# EXERCISE
This exercise calls for duplicating every entry below exactly, without the images.

━━━━━━━━━━━━━━━━━━━━━━━━━━━━━━

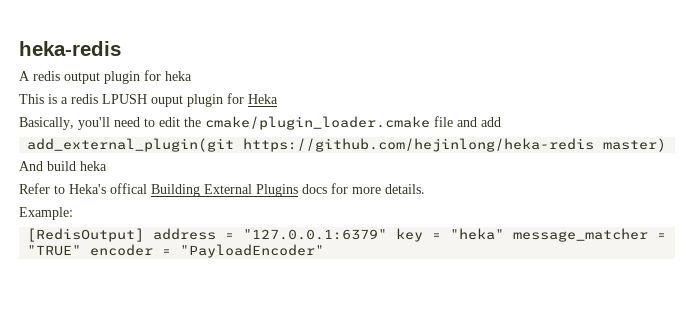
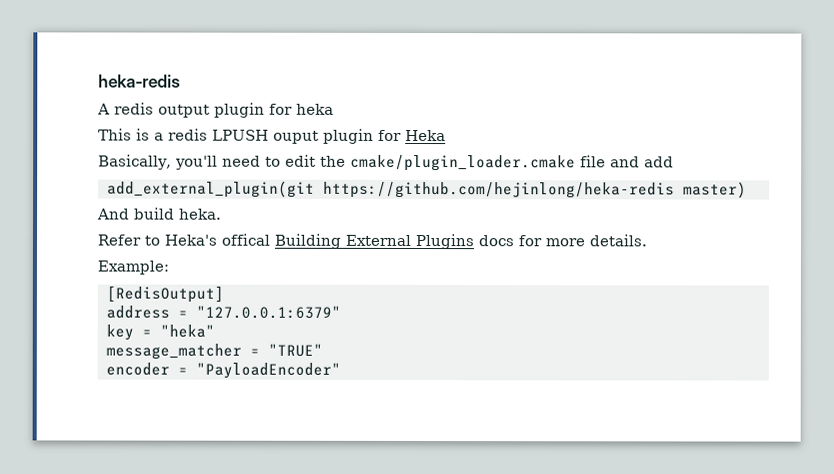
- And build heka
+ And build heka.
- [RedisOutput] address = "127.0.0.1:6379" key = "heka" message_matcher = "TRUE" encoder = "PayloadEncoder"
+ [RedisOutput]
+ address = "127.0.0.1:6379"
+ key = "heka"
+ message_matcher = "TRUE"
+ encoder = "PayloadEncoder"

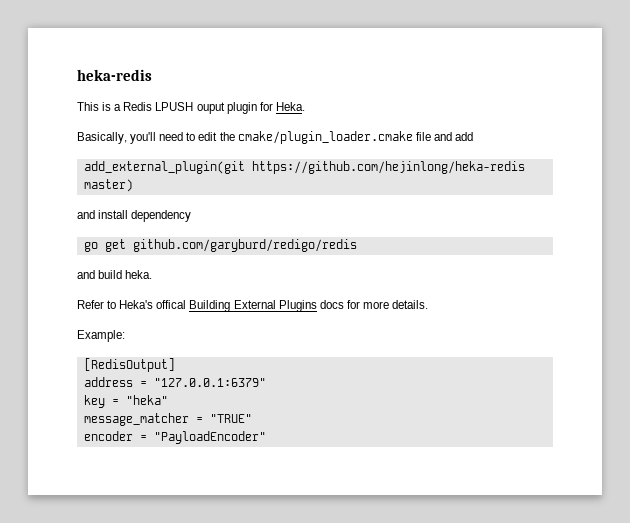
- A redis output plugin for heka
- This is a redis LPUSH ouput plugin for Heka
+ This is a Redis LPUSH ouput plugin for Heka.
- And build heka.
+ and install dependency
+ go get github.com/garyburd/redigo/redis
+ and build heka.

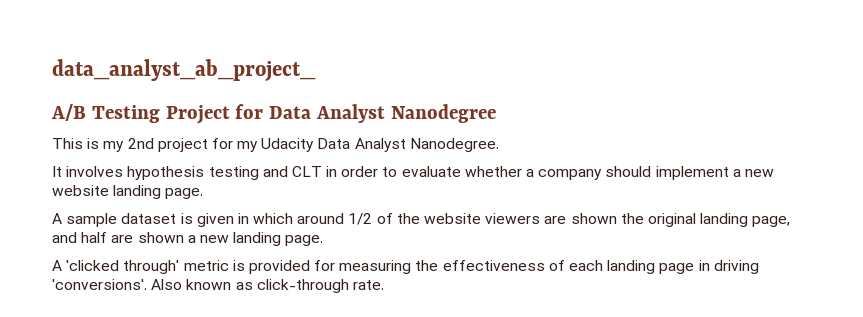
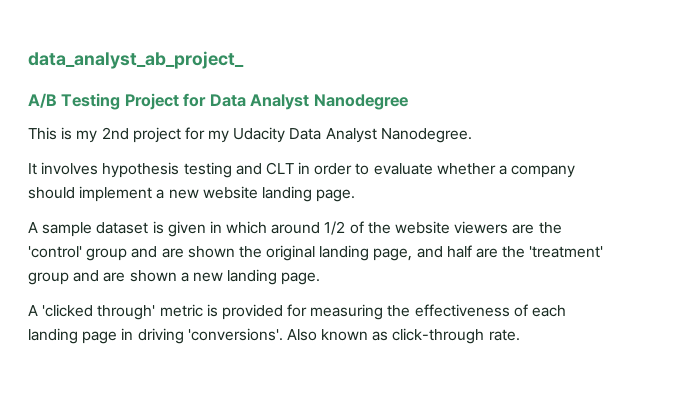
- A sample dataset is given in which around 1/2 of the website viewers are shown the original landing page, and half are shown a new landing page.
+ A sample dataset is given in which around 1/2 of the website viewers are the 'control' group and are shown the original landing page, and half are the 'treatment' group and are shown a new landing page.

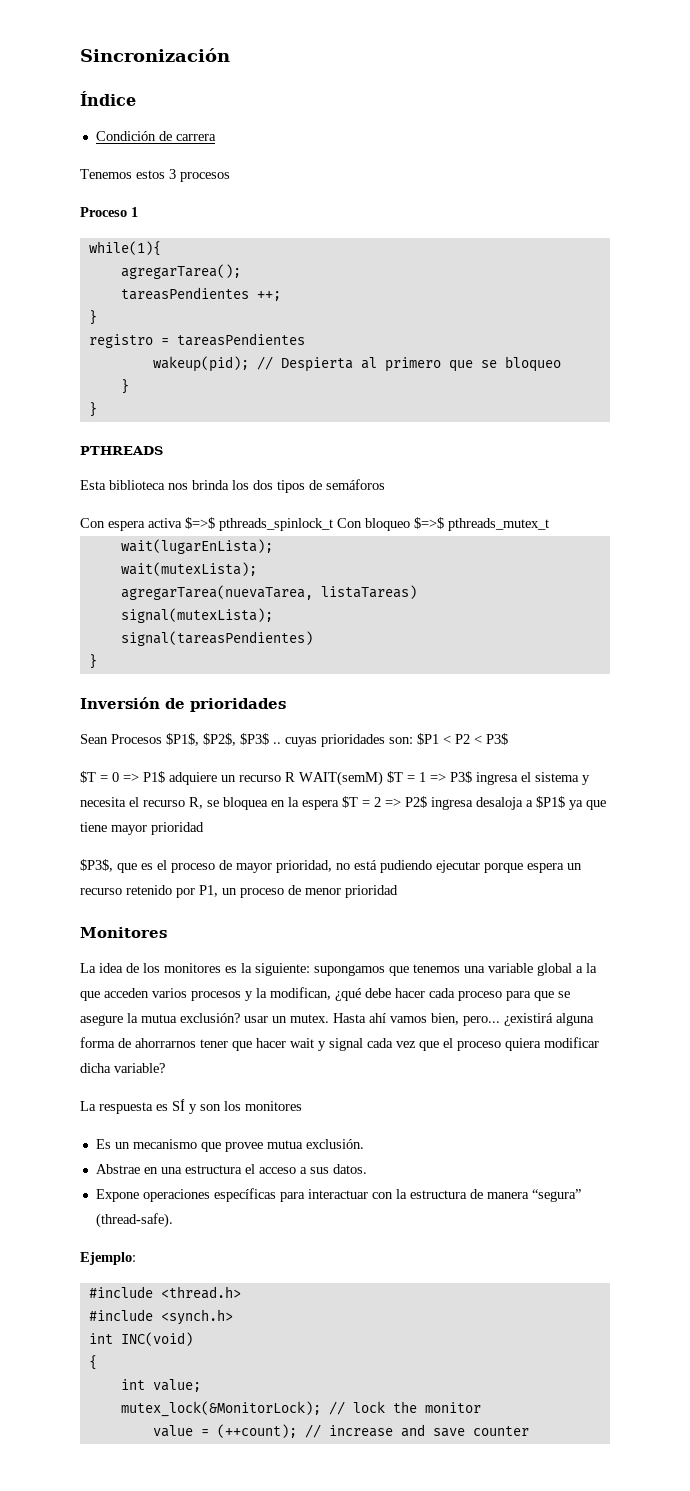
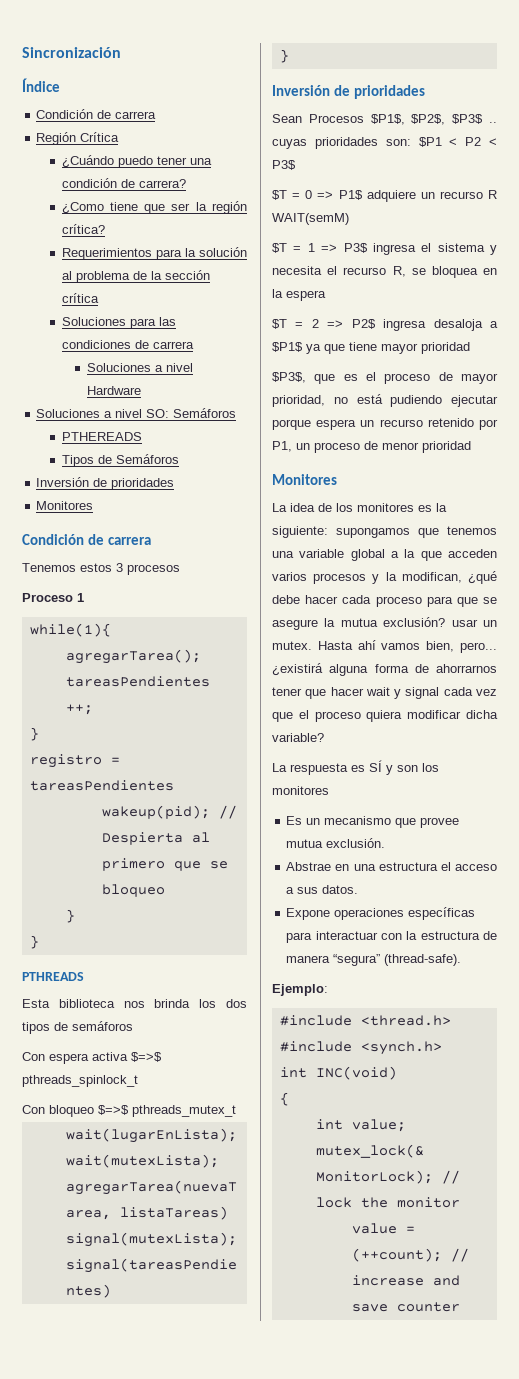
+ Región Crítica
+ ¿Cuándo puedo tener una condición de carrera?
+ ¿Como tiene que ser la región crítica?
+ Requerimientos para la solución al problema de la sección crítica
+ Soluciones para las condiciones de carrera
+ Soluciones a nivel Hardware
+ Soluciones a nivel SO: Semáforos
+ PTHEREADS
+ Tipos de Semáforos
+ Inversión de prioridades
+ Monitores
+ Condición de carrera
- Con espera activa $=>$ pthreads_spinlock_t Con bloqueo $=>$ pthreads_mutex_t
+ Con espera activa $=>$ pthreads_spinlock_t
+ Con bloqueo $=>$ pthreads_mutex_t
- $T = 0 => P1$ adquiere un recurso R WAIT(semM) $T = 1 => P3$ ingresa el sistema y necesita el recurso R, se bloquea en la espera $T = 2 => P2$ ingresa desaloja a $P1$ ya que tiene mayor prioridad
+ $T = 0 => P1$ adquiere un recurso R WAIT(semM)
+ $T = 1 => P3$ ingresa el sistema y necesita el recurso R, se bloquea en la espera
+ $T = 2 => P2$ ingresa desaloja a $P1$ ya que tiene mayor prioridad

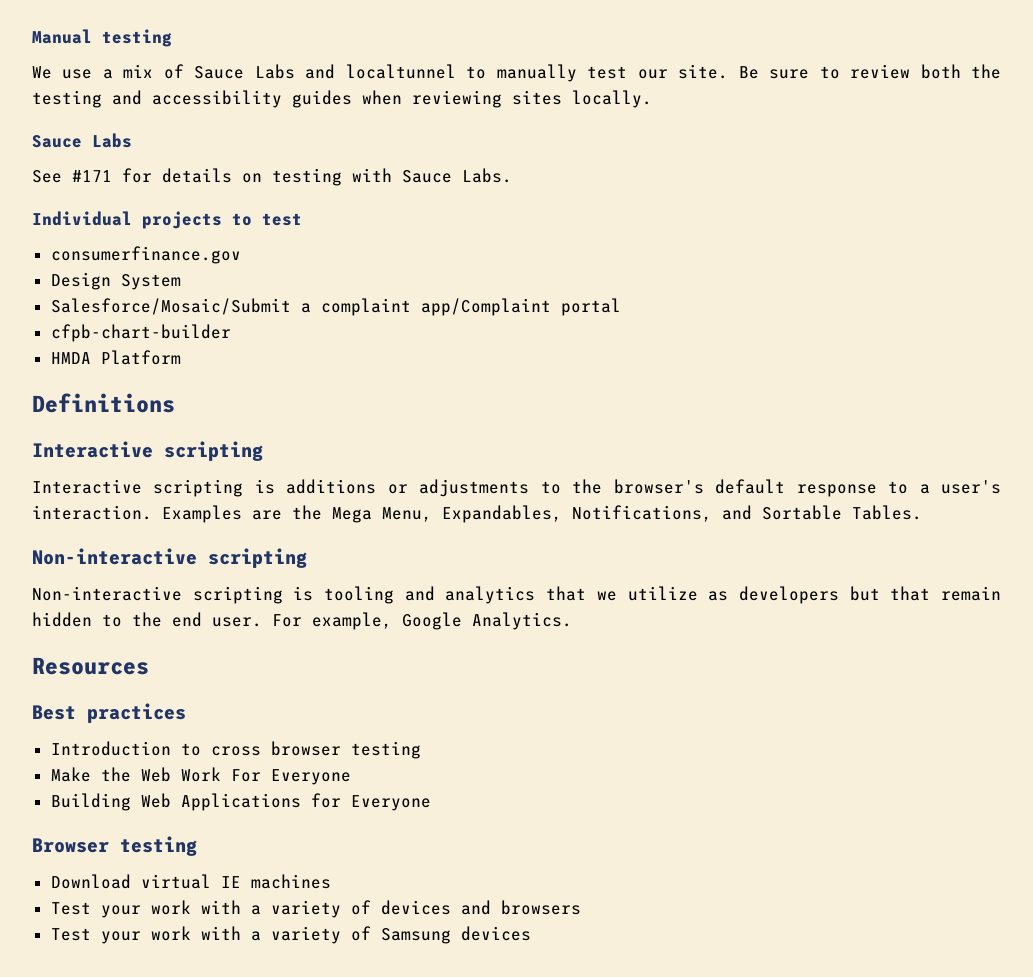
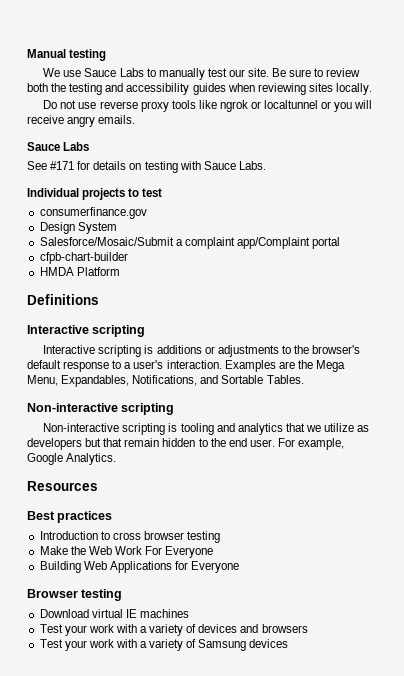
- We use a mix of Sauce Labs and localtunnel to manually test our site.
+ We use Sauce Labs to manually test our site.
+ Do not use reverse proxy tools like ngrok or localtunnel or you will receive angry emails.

━━━━━━━━━━━━━━━━━━━━━━━━━━━━━━

# TASK SOLUTION
- And build heka
+ And build heka.
- [RedisOutput] address = "127.0.0.1:6379" key = "heka" message_matcher = "TRUE" encoder = "PayloadEncoder"
+ [RedisOutput]
+ address = "127.0.0.1:6379"
+ key = "heka"
+ message_matcher = "TRUE"
+ encoder = "PayloadEncoder"

- A redis output plugin for heka
- This is a redis LPUSH ouput plugin for Heka
+ This is a Redis LPUSH ouput plugin for Heka.
- And build heka.
+ and install dependency
+ go get github.com/garyburd/redigo/redis
+ and build heka.

- A sample dataset is given in which around 1/2 of the website viewers are shown the original landing page, and half are shown a new landing page.
+ A sample dataset is given in which around 1/2 of the website viewers are the 'control' group and are shown the original landing page, and half are the 'treatment' group and are shown a new landing page.

+ Región Crítica
+ ¿Cuándo puedo tener una condición de carrera?
+ ¿Como tiene que ser la región crítica?
+ Requerimientos para la solución al problema de la sección crítica
+ Soluciones para las condiciones de carrera
+ Soluciones a nivel Hardware
+ Soluciones a nivel SO: Semáforos
+ PTHEREADS
+ Tipos de Semáforos
+ Inversión de prioridades
+ Monitores
+ Condición de carrera
- Con espera activa $=>$ pthreads_spinlock_t Con bloqueo $=>$ pthreads_mutex_t
+ Con espera activa $=>$ pthreads_spinlock_t
+ Con bloqueo $=>$ pthreads_mutex_t
- $T = 0 => P1$ adquiere un recurso R WAIT(semM) $T = 1 => P3$ ingresa el sistema y necesita el recurso R, se bloquea en la espera $T = 2 => P2$ ingresa desaloja a $P1$ ya que tiene mayor prioridad
+ $T = 0 => P1$ adquiere un recurso R WAIT(semM)
+ $T = 1 => P3$ ingresa el sistema y necesita el recurso R, se bloquea en la espera
+ $T = 2 => P2$ ingresa desaloja a $P1$ ya que tiene mayor prioridad

- We use a mix of Sauce Labs and localtunnel to manually test our site.
+ We use Sauce Labs to manually test our site.
+ Do not use reverse proxy tools like ngrok or localtunnel or you will receive angry emails.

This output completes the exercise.